In a few hours, I will be running my third marathon, and this time, the circumstances are different and seem a lot bleaker.

My Savannah, my first marathon, I averaged over 80 miles per week in the three months leading up to my race. I had completed workouts I never would have thought I'd complete before, such as running 15 miles under 6-minute pace, and was driven by an emotional determination to prove something, in some ways to escape the cage I felt like I was in at the time.

I ran 2:40.

My second marathon, in Albany, Georgia, didn't go as well. A regular training week with my friend, Greg, was 45 miles per week on three runs per week. Yes, I would get the volume in on the runs I did do, but my ankle got sprained far too often. I wasn't doing well balancing my academics, running, work, and other extracurriculars. Because I'd run 2:40 in my first marathon, I went out in the race at the same pace that I started my first marathon in. I fell apart after the half marathon point, and the second half of the race felt like unspeakable pain.

I ran 2:52.

This time, however, is especially special. I made a commitment to compensate for my lackluster training for Albany and get my training up to 90 miles per week again and consistently run workouts, intervals, and long runs. I thought it was going to be my best training cycle ever.
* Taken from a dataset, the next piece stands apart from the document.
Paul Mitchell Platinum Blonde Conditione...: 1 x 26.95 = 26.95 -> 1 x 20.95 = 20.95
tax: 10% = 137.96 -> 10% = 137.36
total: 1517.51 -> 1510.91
Instead, 45 miles was likely my best week. I haven't done any workouts. My longest run was 15 miles, 11 miles shorter than how long I have to run today. I have gone several weeks without running at all. I expect if you were to accumulate my total mileage over the last three weeks, it would have been less than 20 miles.

For several months, running almost not at all brought me shame: I signed up for the Baltimore Marathon today with the intention of it being my best marathon ever. However, it's likely to be my worst, and given that Baltimore is a much hillier city than Savannah or Albany, the empirical likelihood of myself running as well as either of my previous attempts is likely very low.
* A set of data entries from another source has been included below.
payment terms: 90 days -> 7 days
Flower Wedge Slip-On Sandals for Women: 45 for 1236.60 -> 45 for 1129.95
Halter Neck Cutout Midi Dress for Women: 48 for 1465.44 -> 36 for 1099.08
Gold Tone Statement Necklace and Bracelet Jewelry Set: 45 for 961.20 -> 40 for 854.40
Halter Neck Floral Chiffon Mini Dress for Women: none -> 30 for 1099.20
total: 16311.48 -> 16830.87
I mentally and emotionally cussed myself out at my inability to train at all, whether it was because I have to wake up at 6 a.m. every morning or because of the mounting obligations of being an inner-city teacher with so much of my time devoted to planning and grading. I used to be able to function fine on five hours of sleep or do 17-mile long runs easily on three hours of sleep and a hangover. Now, I need eight or nine hours of sleep, without running, to be able to be fresh and function and be the best teacher I can be.

Yes, this is a time of heavy transition for me, but I'm still 22. I tell myself this often: if I had the mental fortitude I had as a college athlete, I would have accomplished my training goals, or at least made an honest effort towards them. Being a real adult with a very difficult and exhausting job does not change that.
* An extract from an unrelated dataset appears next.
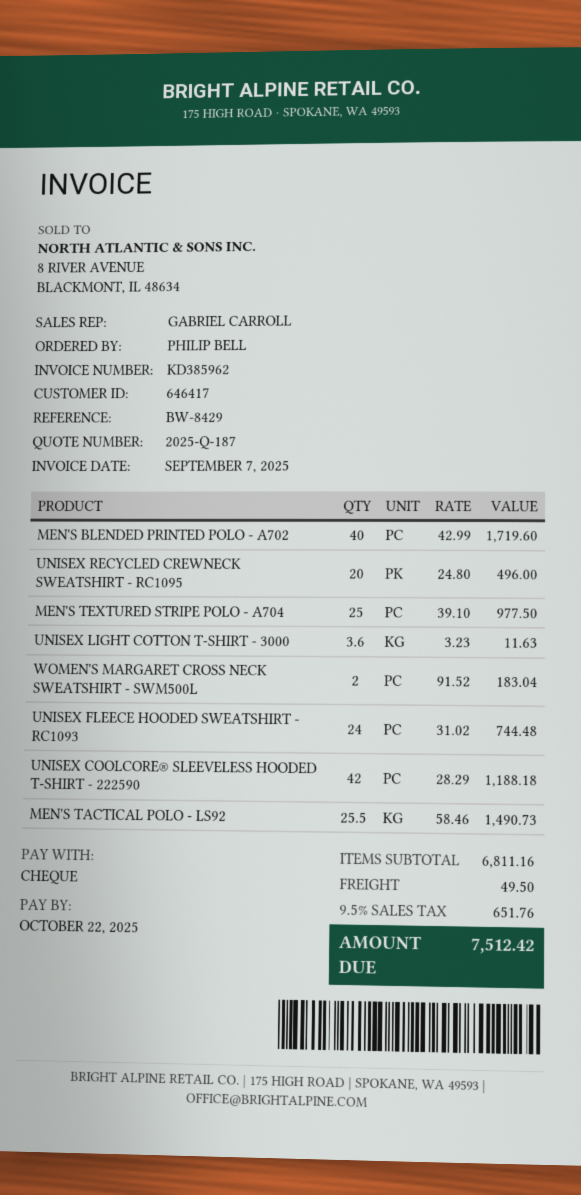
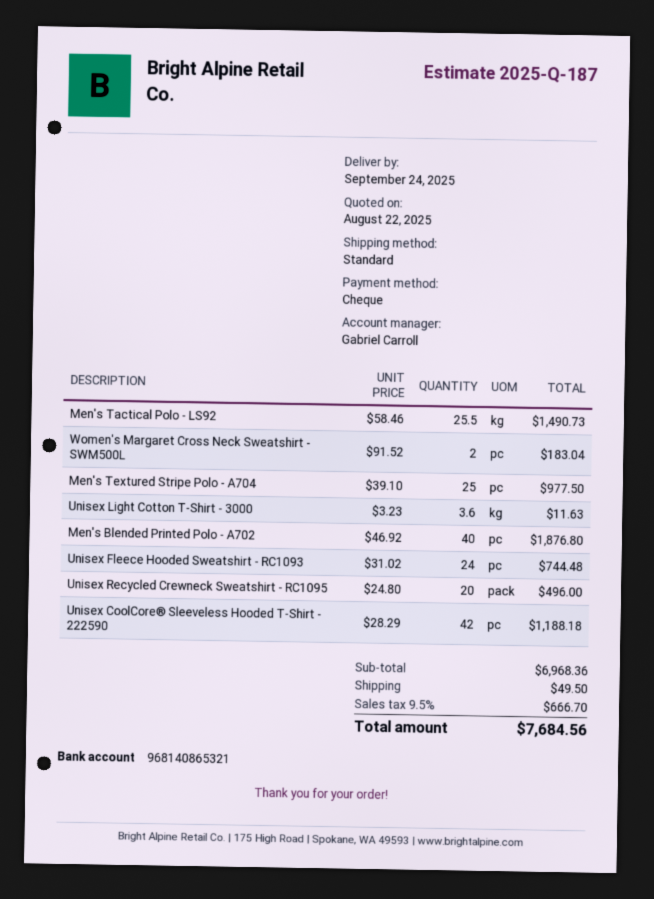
MEN'S BLENDED PRINTED POLO - A702: 40 x 42.99 = 1719.60 -> 40 x 46.92 = 1876.80
subtotal: 6811.16 -> 6968.36
tax: 9.5% = 651.76 -> 9.5% = 666.70
total: 7512.42 -> 7684.56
I believe, somewhere deep down, that I can do it all: be the best teacher I possibly can be, a good runner, have a social life and great relationship, and fulfill my obligations to my church and ministry. To it all, I do it for God. I didn't used to. I'm accomplishing all of these lofty goals and expectations with the exception of being a respectable runner right now.

The truth is, however, that running just isn't that big of a priority to me anymore. While it used to de-stress and energize me, now it only makes me more stressed and tired now. My schedule doesn't allow for me to have consistent training partners, and I very much do not enjoy running alone.

The writing is on the wall for so many people who ran as athletes in college once they graduate. A fellow runner I met in Baltimore, before a 10k the two of us ran, in August, confessed only running 40 miles cumulatively between his graduation in May and mid-August. His personal best in college was 3:59 in the mile. It's not like I'm a hobby jogger, but I'm not where I used to be, and the fellow runner I met isn't where he used to be either.

The game has changed for me, as it has for him. My obsession with running when I was in college seems so trivial now that I'm a special ed teacher in the inner-city, living in a city that faces seemingly insurmountable challenges. I have bills to pay now that I used to have help on. For all the concerns that the city of Baltimore, my community, my school, and my kids face, the fact that I am not running that much is the least of those concerns.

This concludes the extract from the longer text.